Markham Textile Program has surpasses 3 milliom pound mark

Looking for a place to dispose of single socks and ripped t-shirts and other textiles? Well, look no further. The City of Markham’s textile donation containers are ready and waiting for you.

In less than one year, Markham has turned 3,102,992 million pounds (1,407,763 kilograms) of possible trash into donations. Since the City of Markham first installed textile donation containers across the municipality in the fall of 2016, residents have recycled textiles in a big way.

“Markham’s new award-winning textile program has received a tremendously positive response from our residents,” said Mayor Frank Scarpitti. “The goal of this program is to work with our residents to increase our current waste diversion rate of 81 per cent through textile recycling and prevent textiles from ending up in the landfill.”

According to recent estimates, 95 per cent of clothing thrown out each year could be reused again. When Markham implemented the Clear Bag Program in 2013, asking residents to switch from dark garage bags to clear garbage bags, the City’s Waste Management department noticed that the curbside garbage was full of textiles. Further research found that Markham residents throw out about 15 kilograms (33 pounds) per household each year.

Instead of tossing unwanted textiles out with trash, Markham residents can now take their bagged donations to any one of the many new convenient Markham donation containers located across the City, including Markham Recycling DepotsFire Stations and community centres. Markham’s textile recycling program accepts all unwanted textiles including single socks, ripped t-shirts, old sheets and worn-out shoes, even items that are torn or stained.
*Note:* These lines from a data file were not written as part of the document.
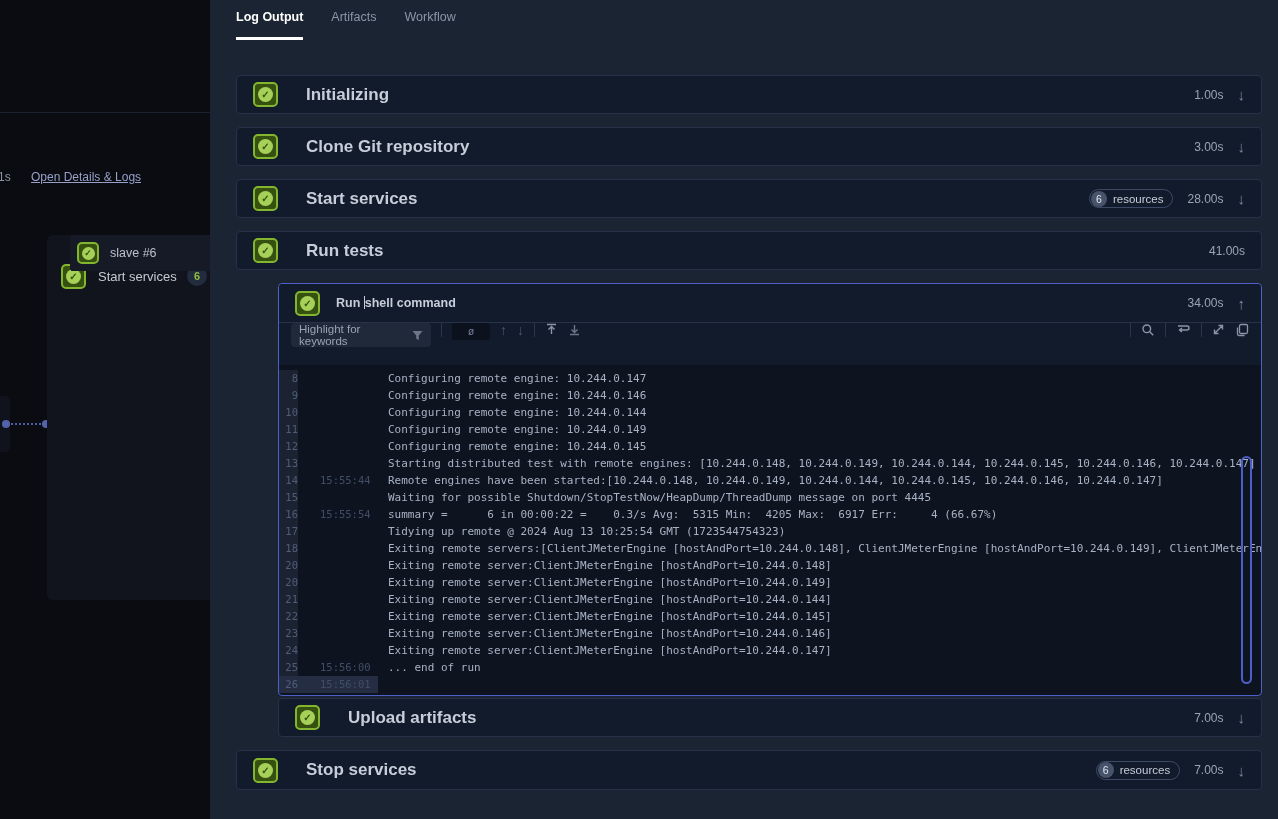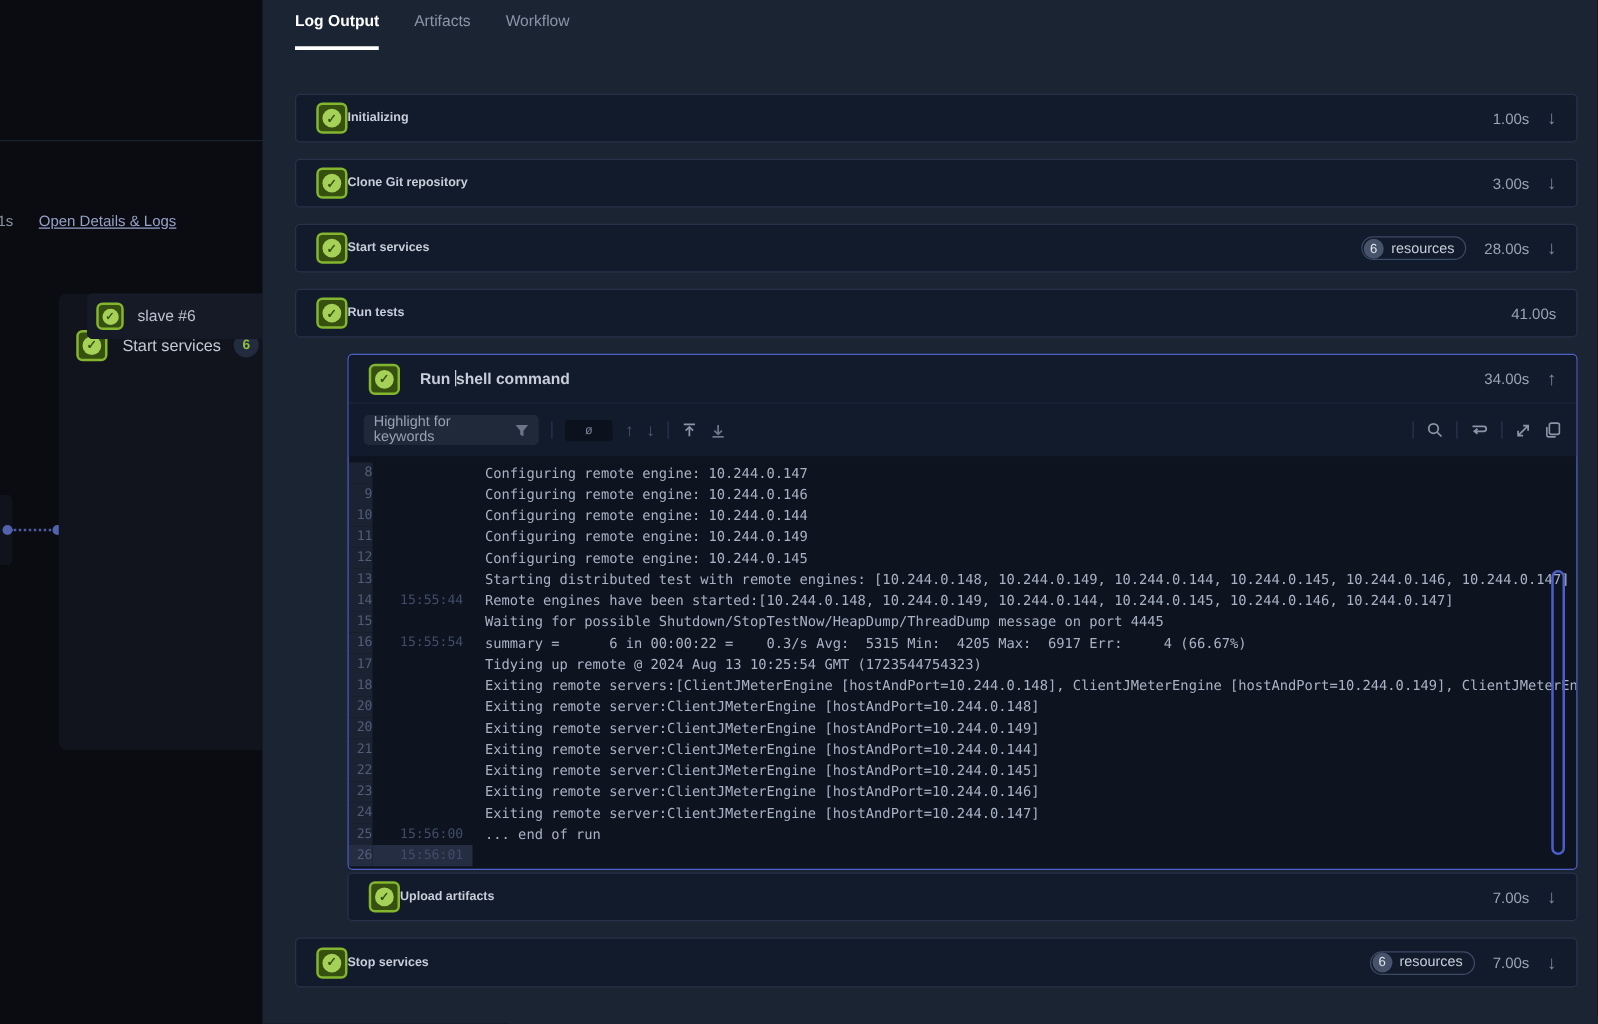--- a/index.html
+++ b/index.html
@@ -43,7 +43,7 @@
   .rows { position:absolute; left:26px; top:75px; width:1026px; }
   .secrow { height:39px; background:#121b2b; border:1px solid #27324a; border-radius:4px;
             display:flex; align-items:center; padding:0 16px; margin-bottom:13px; }
-  .secrow .label { font-size:10px; font-weight:bold; color:#c7cdd9; margin-left:0; }
+  .secrow .label { font-size:17px; font-weight:bold; color:#c7cdd9; margin-left:28px; }
   .right-group { margin-left:auto; display:flex; align-items:center; gap:14px; }
   .duration { font-size:12px; color:#9aa4b5; }
   .arrow { font-size:15px; color:#7e8a9e; cursor:pointer; line-height:1; }

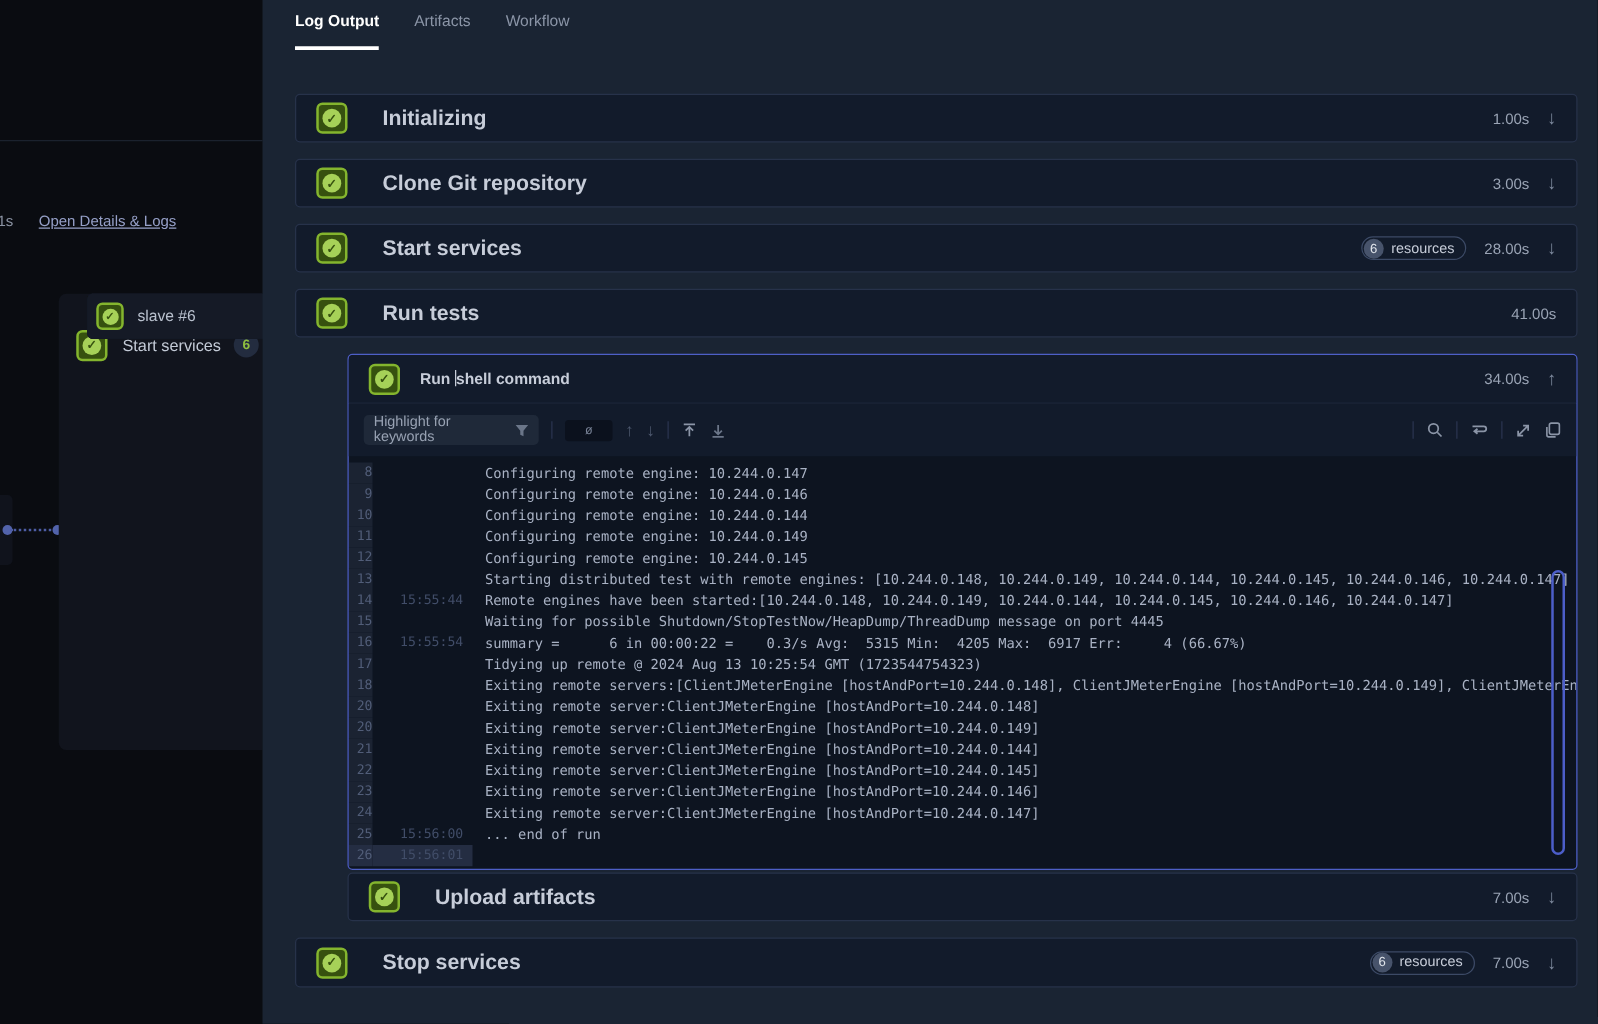--- a/index.html
+++ b/index.html
@@ -61,7 +61,7 @@
                   display:flex; align-items:center; padding:0 16px; }
   .shell-header .label { font-size:12.5px; font-weight:bold; color:#c7cdd9; margin-left:16px; }
   .caret { display:inline-block; width:1px; height:13px; background:#c7cdd9; vertical-align:-2px; }
-  .toolbar { height:42px; background:#121b2b; display:flex; align-items:center; padding:0 12px; gap:10px; }
+  .toolbar { height:42px; background:#121b2b; display:flex; align-items:flex-start; padding:0 12px; gap:10px; }
   .hl-input { width:140px; height:24px; background:#1f2939; border:none; border-radius:4px;
               display:flex; align-items:center; padding:0 8px; gap:8px; }
   .hl-input span { font-size:11.5px; color:#98a2b3; flex:1; }

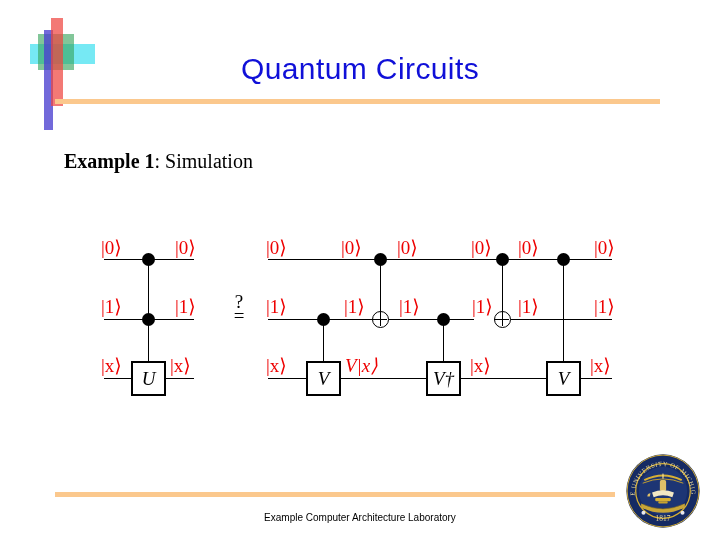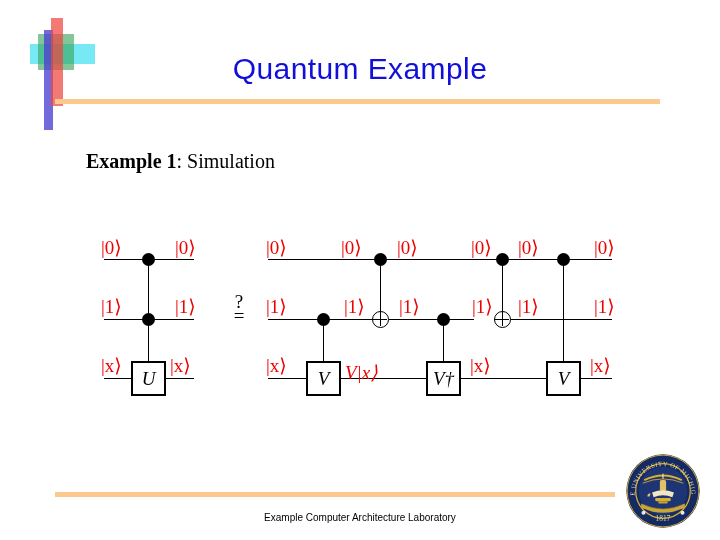--- a/index.html
+++ b/index.html
@@ -235,7 +235,7 @@
     <div class="logo-bar-red"></div>
   </div>
 
-  <div class="slide-title">Quantum Example</div>
+  <div class="slide-title">Quantum Circuits</div>
   <div class="rule rule-top"></div>
 
   <div class="subhead">

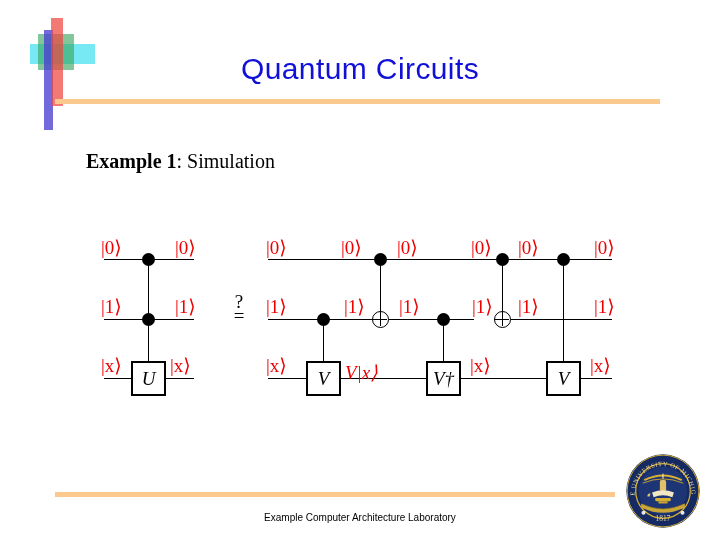--- a/index.html
+++ b/index.html
@@ -105,7 +105,7 @@
   
   .subhead {
     position: absolute;
-    left: 86px;
+    left: 64px;
     top: 150px;
     font-family: "Liberation Serif", serif;
     font-size: 20px;

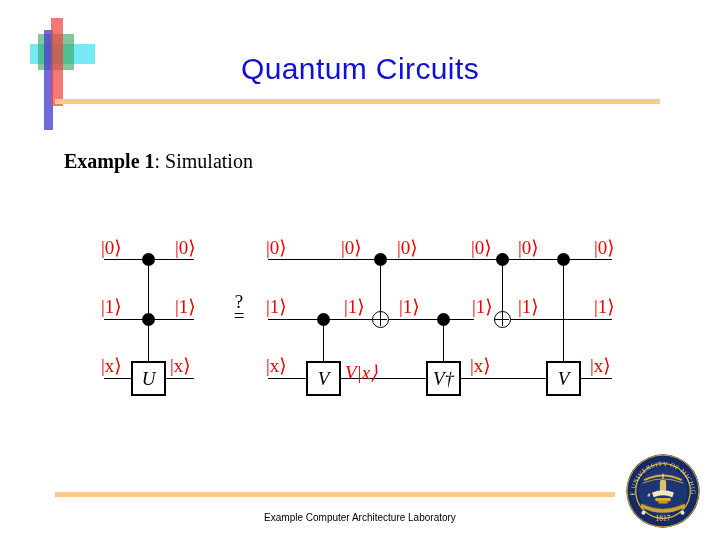--- a/index.html
+++ b/index.html
@@ -316,7 +316,7 @@
     <div class="ket" style="left:594px; top:297px;">|1⟩</div>
 
     <div class="ket" style="left:266px; top:356px;">|x⟩</div>
-    <div class="ket v-ital" style="left:345px; top:356px; font-style:italic;margin-top:7px;">V|x⟩</div>
+    <div class="ket v-ital" style="left:345px; top:356px; font-style:italic;">V|x⟩</div>
     <div class="ket" style="left:470px; top:356px;">|x⟩</div>
     <div class="ket" style="left:590px; top:356px;">|x⟩</div>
“Markham is the first jurisdiction in Canada to ban all textiles – clothes, towels, curtains, shoes from trash bags starting April 2017,” said Jack Heath, Deputy Mayor and Chair, Waste Diversion Sub-Committee. “Residents are being asked instead to drop them off at new city managed textile donation bins. All donations go to registered charities – The Salvation Army Thrift Store and Diabetes Canada.”

Items that cannot be reused or re-worn will be recycled into new products, such as rags, paper, insulation or shredded down for stuffing or fiber recycling. Items in good condition will be sold at thrift stores, diverting unnecessary waste from landfills, saving natural resources and helping to generate funds and jobs to help those in need.

“Thank you to the Markham community, who have given generously since the textile recycling program has launched. We have calculated the textile diversion efforts in Markham amounting to 2,978,991 pounds (1,351,249 kilograms),” said Tonny Colyn, National Product Acquisitions Manager, The Salvation Army Thrift Store.

The textile program has been made possible through a $67,000 grant the City of Markham received from the Federation of Canadian Municipalities under the Green Municipal Fund. Markham’s textile recycling program serves as a demonstration for other municipalities and helps to build awareness about the carbon costs of textiles ending up in the landfill.

The City of Markham has partnered with The Salvation Army Thrift StoreDiabetes Canada and Value Village to deliver this program. The Salvation Army Thrift Store and Diabetes Canada service the Markham donation containers and collect materials at no cost. Materials collected are sorted to determine suitability for rewear, reuse or recycling.

The new textile donation containers feature new and cutting edge technology, including:

  • battery operated sensors that detect when the bin is full and activate an alert for pick up – to avoid overfilling,
  • bin sensors, located inside the bin roof, that are linked to an online application that tracks and monitors the quantities of textile collections and calculates the diversion rate at the end of each month,
  • and a solar powered security camera to help prevent illegal dumping and vandalism.